"Nothing for Us Without Us": An Evaluation of Patient Engagement in an HIV Care Improvement Collaborative in the Caribbean.

Abstract

Patient engagement is increasingly recognized as a key strategy to promote patient-centered care and accelerate health care improvements. Ensuring patient participation in improvement efforts is particularly important with stigmatized illnesses and marginalized populations. Despite the attention it has garnered, patient engagement is still not widely implemented and has not been well documented in global health literature.
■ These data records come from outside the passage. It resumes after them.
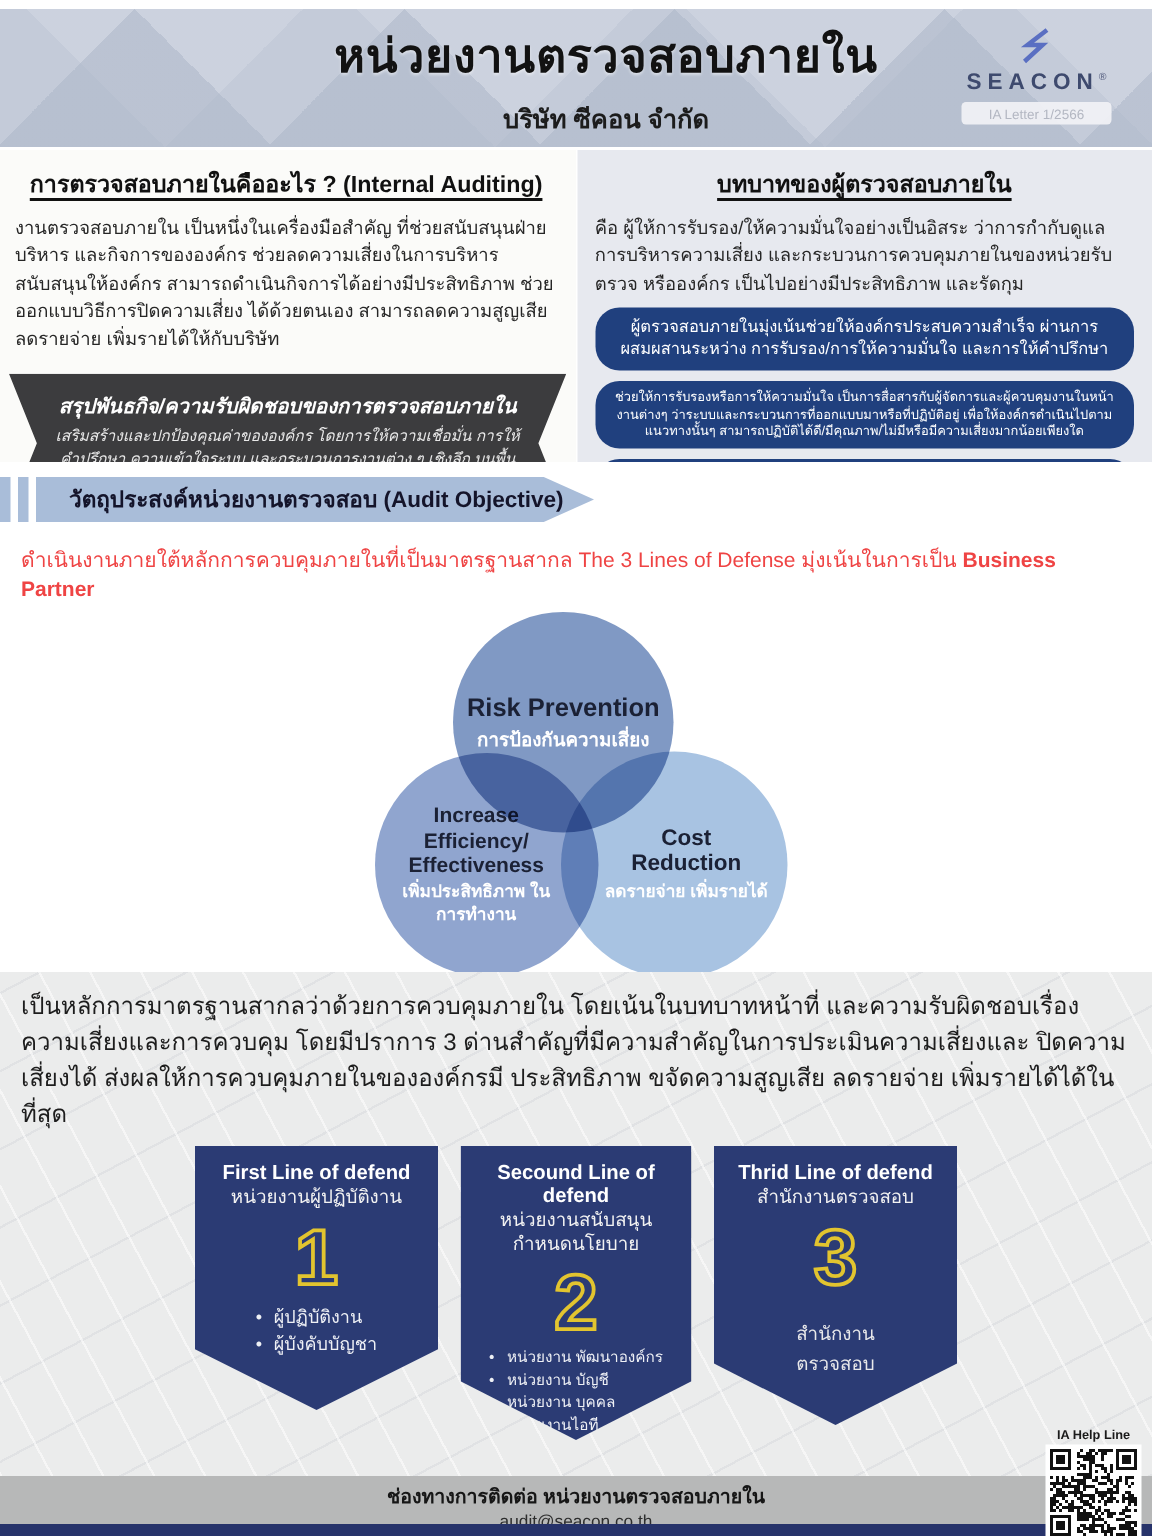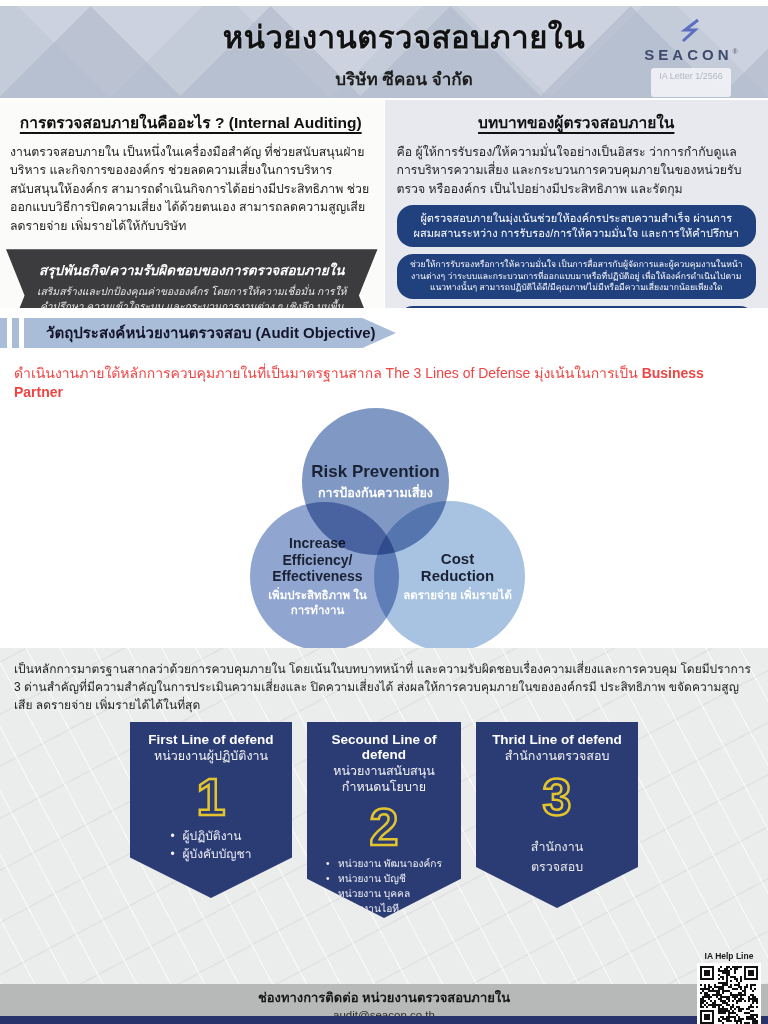--- a/index.html
+++ b/index.html
@@ -24,8 +24,8 @@
   .logo svg { display:block; margin:0 auto 2px; }
   .logo-text { font-size:15px; font-weight:bold; letter-spacing:4px; color:#3e4a6e; }
   .logo-text sup { font-size:7px; letter-spacing:0; color:#6a7390; }
-  .logo-badge { margin:5px auto 0; width:80px; background:rgba(243,243,246,.9); border-radius:3px;
-    font-size:9px; color:#b3b7c2; padding:3px 0 16px; }
+  .logo-badge { margin:5px auto 0; width:100px; background:rgba(243,243,246,.9); border-radius:3px;
+    font-size:9px; color:#b3b7c2; padding:3px 0 2px; }
 
   
   .cols { position:absolute; left:0; top:100px; width:768px; height:208px; display:flex; }

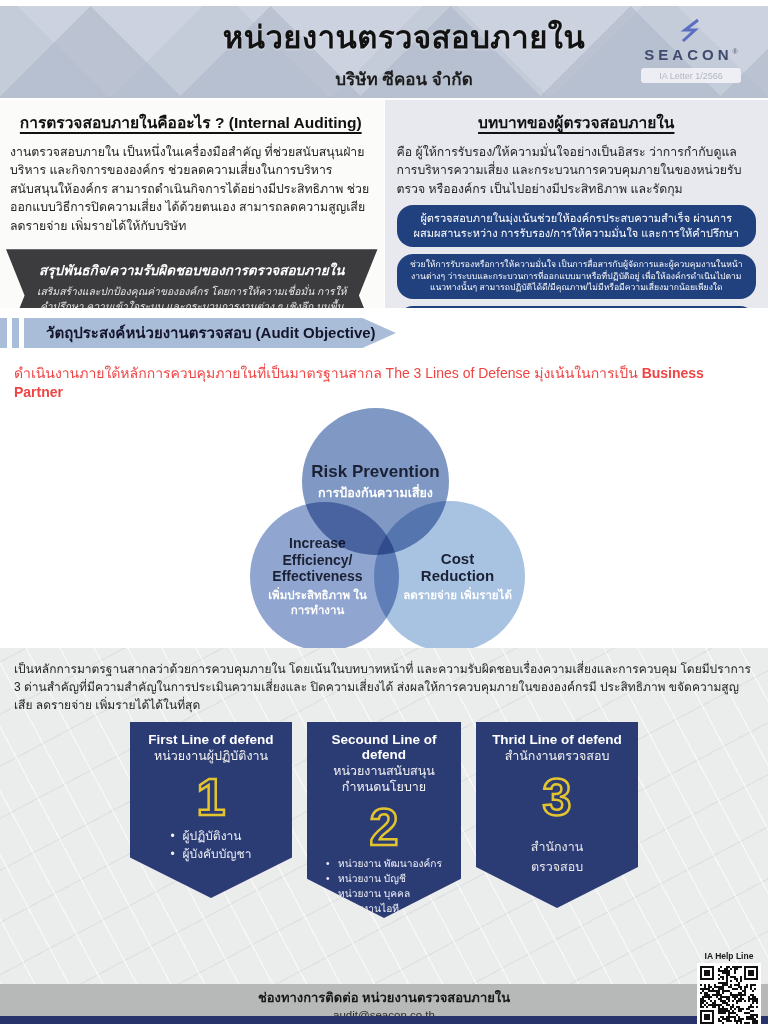--- a/index.html
+++ b/index.html
@@ -86,7 +86,7 @@
     clip-path:polygon(0 50%,3.5% 0,96.5% 0,100% 50%,96.5% 100%,3.5% 100%);
     display:flex; align-items:center; justify-content:center; }
   .def-banner span { font-size:16px; font-weight:bold; color:#13132a; }
-  .def-p { margin:12px 14px 0; font-size:12px; color:#1d1d1d; line-height:1.5; }
+  .def-p { margin:12px 14px 0; font-size:16px; color:#1d1d1d; line-height:1.5; }
 
   .shields { display:flex; justify-content:center; align-items:flex-start; gap:15px; margin-top:8px; }
   .shield { background:#2b3b74; color:#fff; text-align:center; padding:10px 8px 0;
We implemented a patient-engagement strategy to involve people living with HIV in quality improvement efforts. As part of the Caribbean Regional Quality Improvement Collaborative, quality improvement teams from Barbados (1 team), Jamaica (20 teams), Suriname (3 teams), and Trinidad and Tobago (2 teams) engaged health care providers from care facilities and people living with HIV to serve as community representatives (CRs) to lead the improvement efforts alongside them. This strategy was evaluated via a mixed method design that included 2 rounds of semistructured, in-depth interviews with patients and providers. Findings suggest that the patient engagement strategy had several key strengths: it promoted the collection, use, and appreciation of patient input to inform health care improvements at the facility level; facilitated the empowerment of CRs; enhanced mutual understanding and empathy between CRs and providers; and helped to dispel HIV stigma and discrimination in health care settings. Moreover, both health care providers and CRs reported that CR opinions and perspectives are as important as providers' and that CR participation in the improvement process was beneficial.